HLTC Special Seminar Series

Department of Computer Science
Department of Electrical and Electronic Engineering

Human Language Technology Center

Linguistically Informed Engineering

Nianwen XUE
University of Colorado at Boulder

Date :     27 April 2006 (Thursday)
Time :     16:00-18:00
Venue :   Rm 2578 (HLTC Conference Room, Lifts 29-30)


Corpus-based approaches have been the predominant research paradigm in Natural Language Processing for the past decade or so. In the first part of this talk, I will describe our efforts to build a multi-layered, multi-dimensional Chinese corpus during the past seven years that we hope will provide the fuel for research in Chinese Language Processing. I will first discuss the syntactic annotation in the Chinese Treebank, and move on to the semantic annotation of verbs and their nominalizations in the Chinese Propbank. And finally I will touch on some preliminary work we have done on Chinese discourse connectives. A recurring issue in corpus annotation is the competing demands of linguistic (most intuitive and elegant representation) and engineering (high annotation consistency) principles and I will discuss some tradeoffs that we have made in each of the annotation tasks discussed. In the second part of the talk, I will describe some machine-learning systems that we have developed using this corpus as training and test material. I will present some experimental results on Semantic Role Labeling of Chinese verbs and their nominalizations and discuss some challenges facing Chinese NLP.
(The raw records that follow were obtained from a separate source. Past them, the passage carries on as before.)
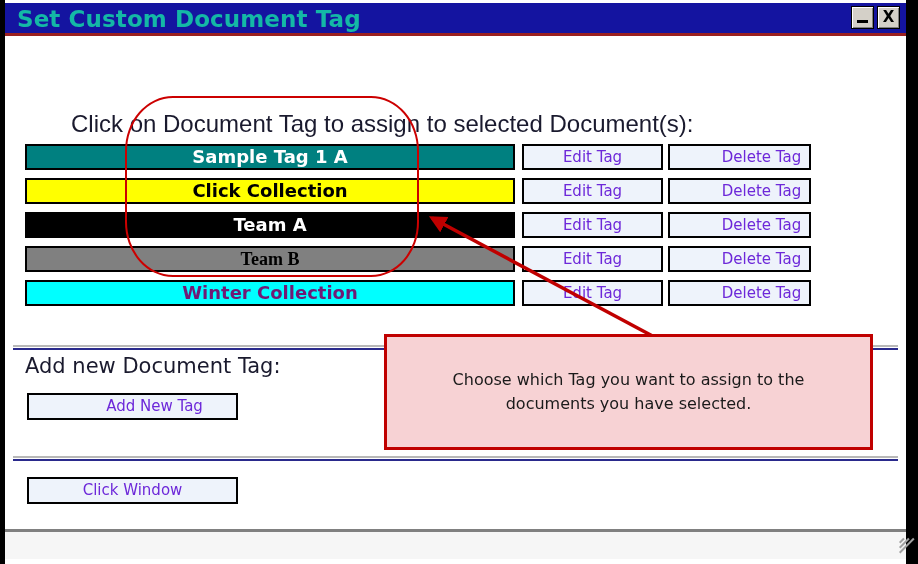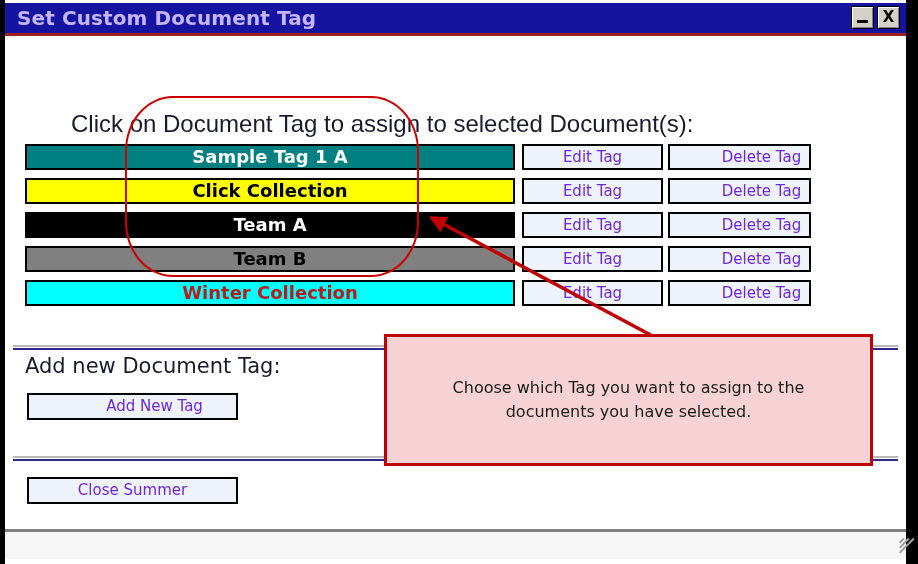--- a/index.html
+++ b/index.html
@@ -59,10 +59,10 @@
     position: absolute;
     left: 12px;
     top: 3px;
-    color: #c4b5fd;
+    color: #14b8a6;
     font-family: "DejaVu Sans", sans-serif;
     font-weight: bold;
-    font-size: 20px;
+    font-size: 23px;
     letter-spacing: 0.1px;
     white-space: nowrap;
   }

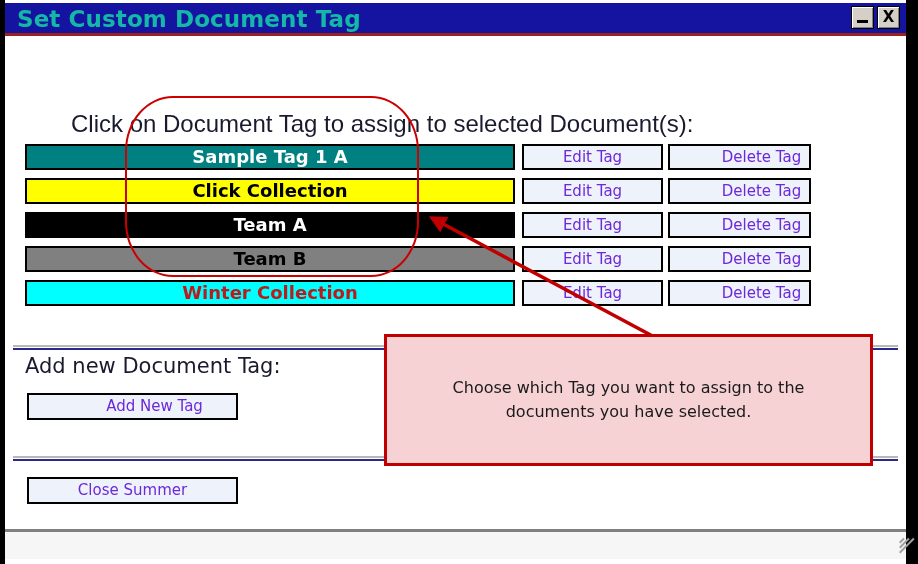--- a/index.html
+++ b/index.html
@@ -341,7 +341,7 @@
       </div>
 
       <div class="tag-row">
-        <div class="tag-swatch" style="background:#808080;color:#000000;">
+        <div class="tag-swatch" style="background:#808080;color:#000000;font-family:Liberation Serif, serif;">
           <span>Team B</span>
         </div>
         <div class="win-btn btn-edit">Edit Tag</div>

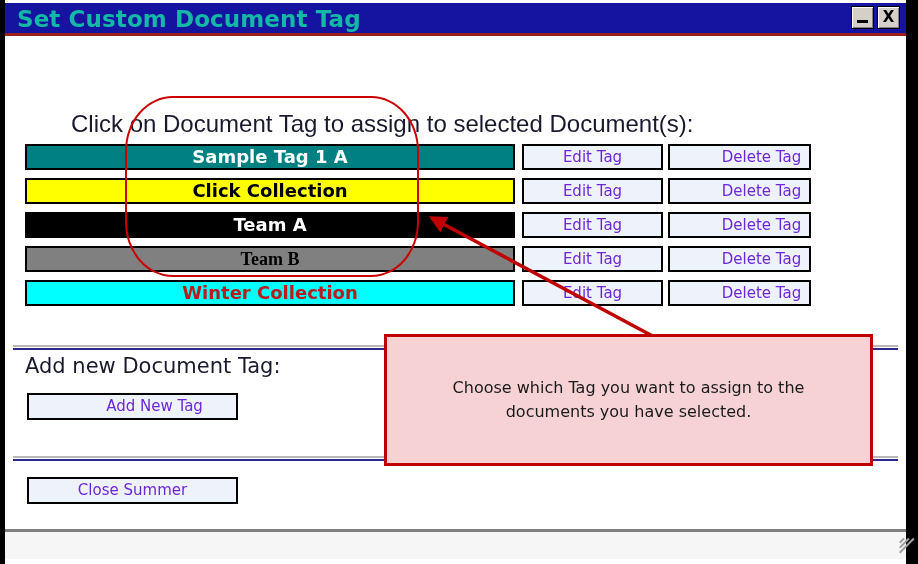--- a/index.html
+++ b/index.html
@@ -349,7 +349,7 @@
       </div>
 
       <div class="tag-row">
-        <div class="tag-swatch" style="background:#00ffff;color:#b91c1c;">
+        <div class="tag-swatch" style="background:#00ffff;color:#701a75;">
           <span>Winter Collection</span>
         </div>
         <div class="win-btn btn-edit">Edit Tag</div>

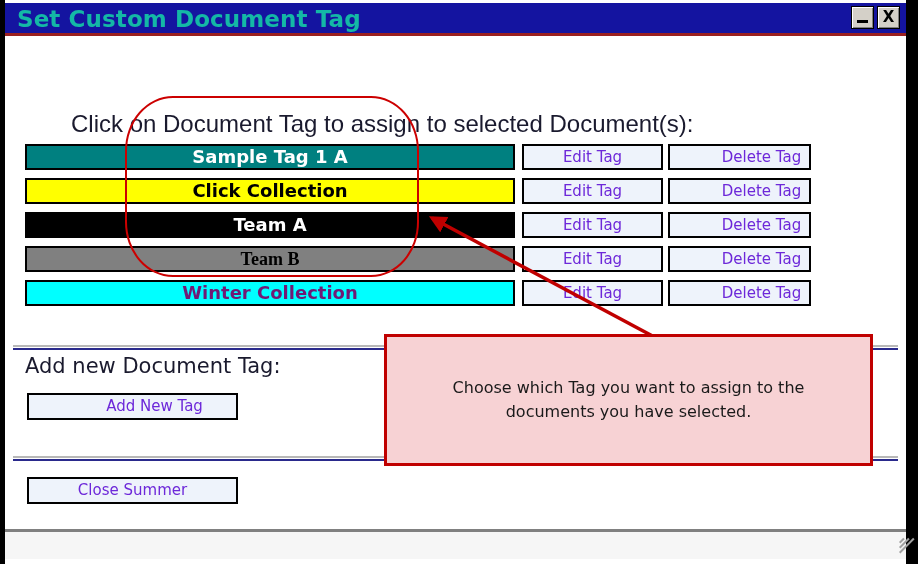--- a/index.html
+++ b/index.html
@@ -272,7 +272,7 @@
     left: 384px;
     top: 334px;
     width: 489px;
-    height: 132px;
+    height: 116px;
     background: #f7d2d4;
     border: 3px solid #c00000;
     box-sizing: border-box;

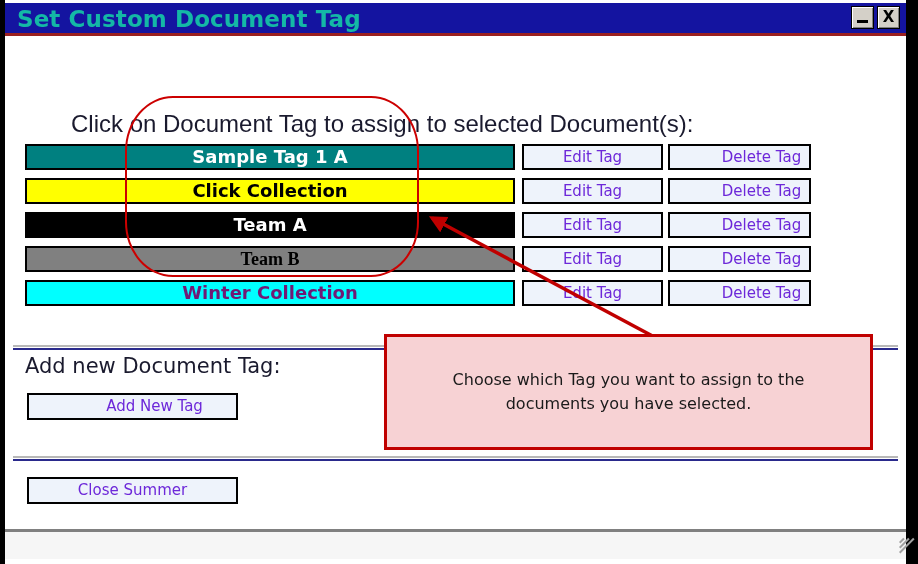--- a/index.html
+++ b/index.html
@@ -365,7 +365,7 @@
 
     <div class="hrule r2"></div>
 
-    <div class="win-btn btn-close">Close Summer</div>
+    <div class="win-btn btn-close">Click Window</div>
 
   </div>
Nianwen Xue (Ph.D., Linguistics, University of Delaware, 2001) was a Postdoctoral Fellow at University of Pennsylvania from 2001 to 2005. He is currently a Senior Research Associate in the Center for Spoken Language Research at the University of Colorado at Boulder. He has been a key member of the Chinese Treebank Project since 1998, and the leader of the Chinese Proposition Bank, the Chinese NomBank, and other Chinese annotation projects. He has also developed machine-learning systems that make use of these resources to acquire linguistic and semantic structures, such as Chinese word segmentation, Chinese parsing, and Chinese and English Semantic Role Labeling.